Records provided ->
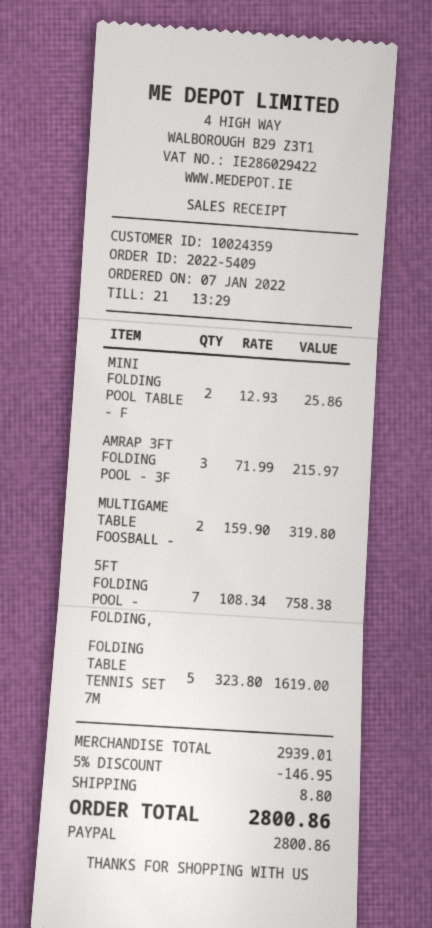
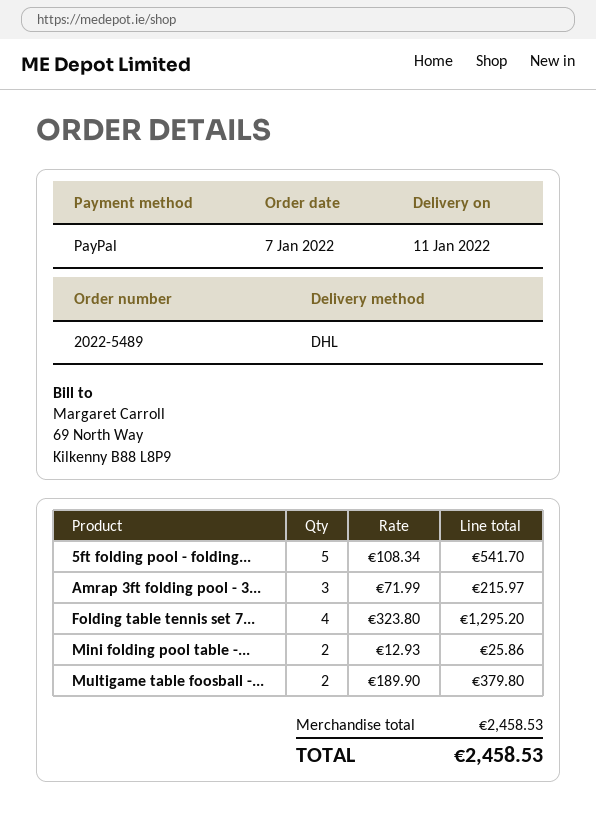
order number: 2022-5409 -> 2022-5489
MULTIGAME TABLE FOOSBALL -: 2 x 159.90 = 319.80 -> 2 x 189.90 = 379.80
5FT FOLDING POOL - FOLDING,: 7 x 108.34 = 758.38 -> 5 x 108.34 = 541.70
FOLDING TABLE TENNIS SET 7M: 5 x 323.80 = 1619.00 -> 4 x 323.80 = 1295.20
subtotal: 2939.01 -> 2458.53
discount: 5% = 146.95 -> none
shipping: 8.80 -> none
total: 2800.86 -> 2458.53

...

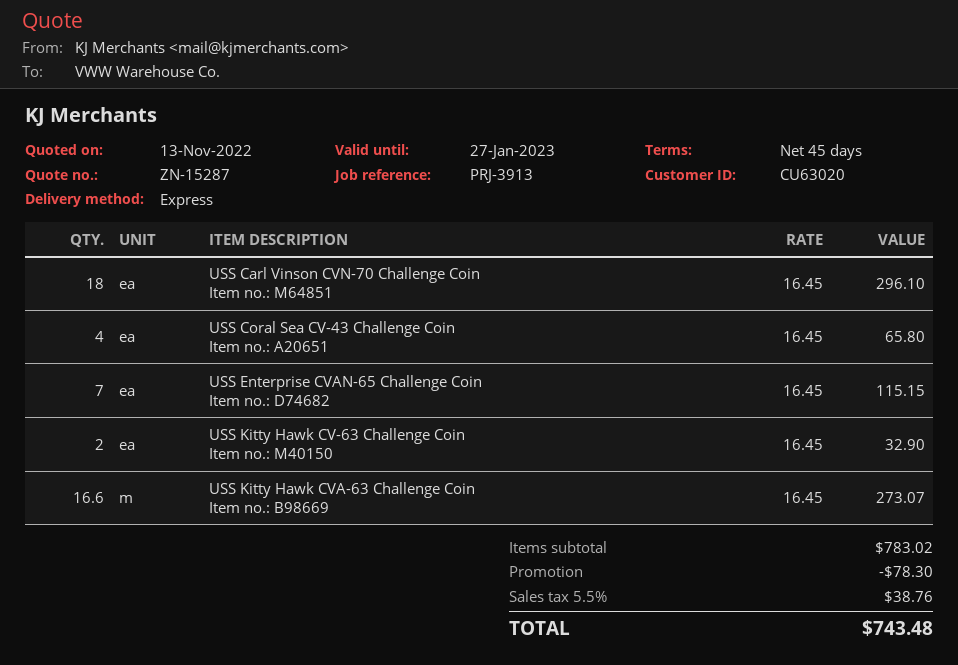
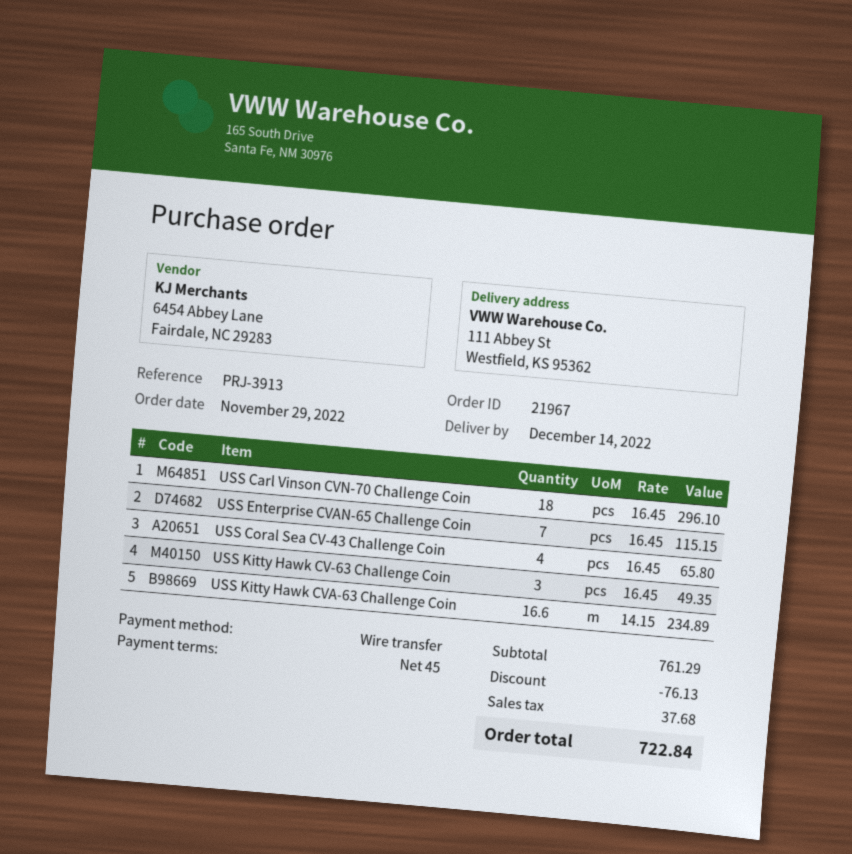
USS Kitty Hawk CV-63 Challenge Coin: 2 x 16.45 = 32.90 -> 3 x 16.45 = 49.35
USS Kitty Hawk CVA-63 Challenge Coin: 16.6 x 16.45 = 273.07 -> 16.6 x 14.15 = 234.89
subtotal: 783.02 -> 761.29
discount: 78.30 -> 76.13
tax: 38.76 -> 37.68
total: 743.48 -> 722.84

About this task -> Go through the records. Copy each line where "FOLDING" appears.

Output of the exercise ->
5FT FOLDING POOL - FOLDING,: 7 x 108.34 = 758.38 -> 5 x 108.34 = 541.70
FOLDING TABLE TENNIS SET 7M: 5 x 323.80 = 1619.00 -> 4 x 323.80 = 1295.20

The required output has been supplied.